Because the IISTC's Printing Regions function assigns some incunables to more than one region, this information cannot be imported into the same table. If this information is required, the relevant records would have to be exported from the IISTC separately, the ISTC Numbers extracted, and a new table created that does not use the ISTC Number as an index. One can then limit one's searches according to the IISTC's printing regions by searching out only those records in the larger table for which an ISTC number in the regions table is associated with the desired region.

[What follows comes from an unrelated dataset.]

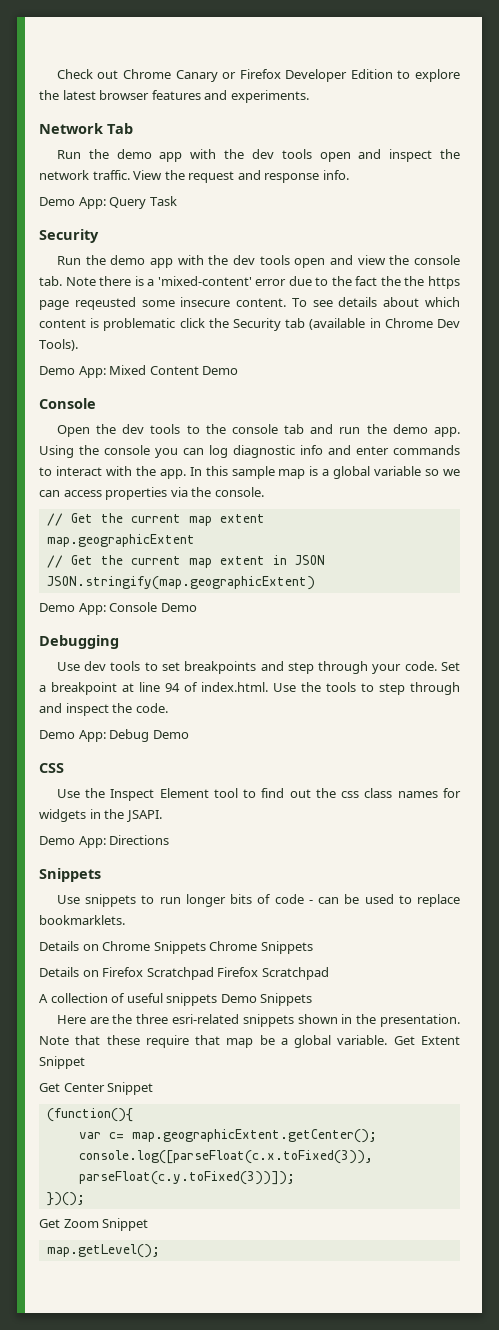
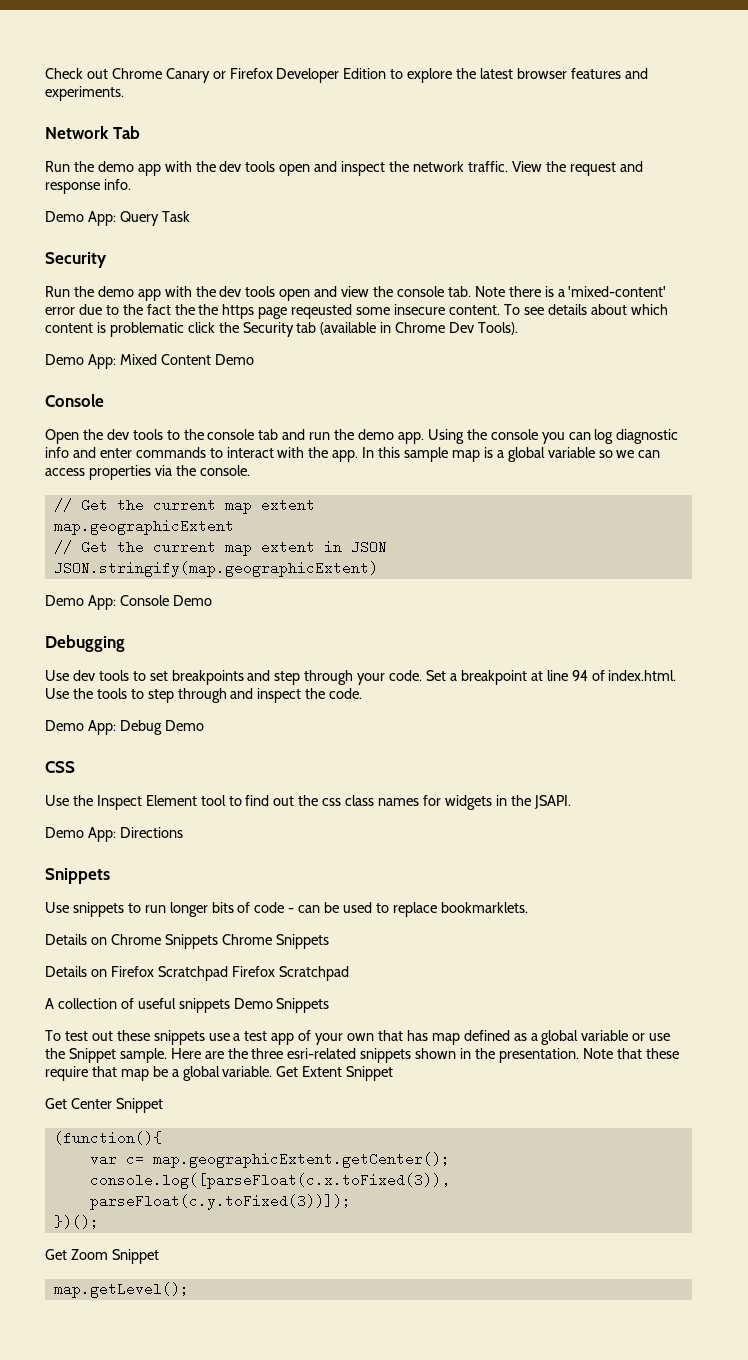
(313, 999) none -> [45,1030,671,1045] [45,1048,167,1063] To test out these snippets use a test app of your own that has map defined as a global variable or use the Snippet sample.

§ 17 This is by no means the only possible approach towards creating a database from the IISTC records, or even one that is particularly faithful to the ideal of standards compliance. While Microsoft Access has a large install base, it is quite expensive; open-source and standards-compliant database solutions such as MySQL exist, but none yet matches the ease of use of Access. A monolithic flat file may not be the best database for all circumstances. In addition, some questions are still best handled by recourse to further script writing, particularly if further text manipulation is required, such as numerically sorting entries in the bibliographic standard works.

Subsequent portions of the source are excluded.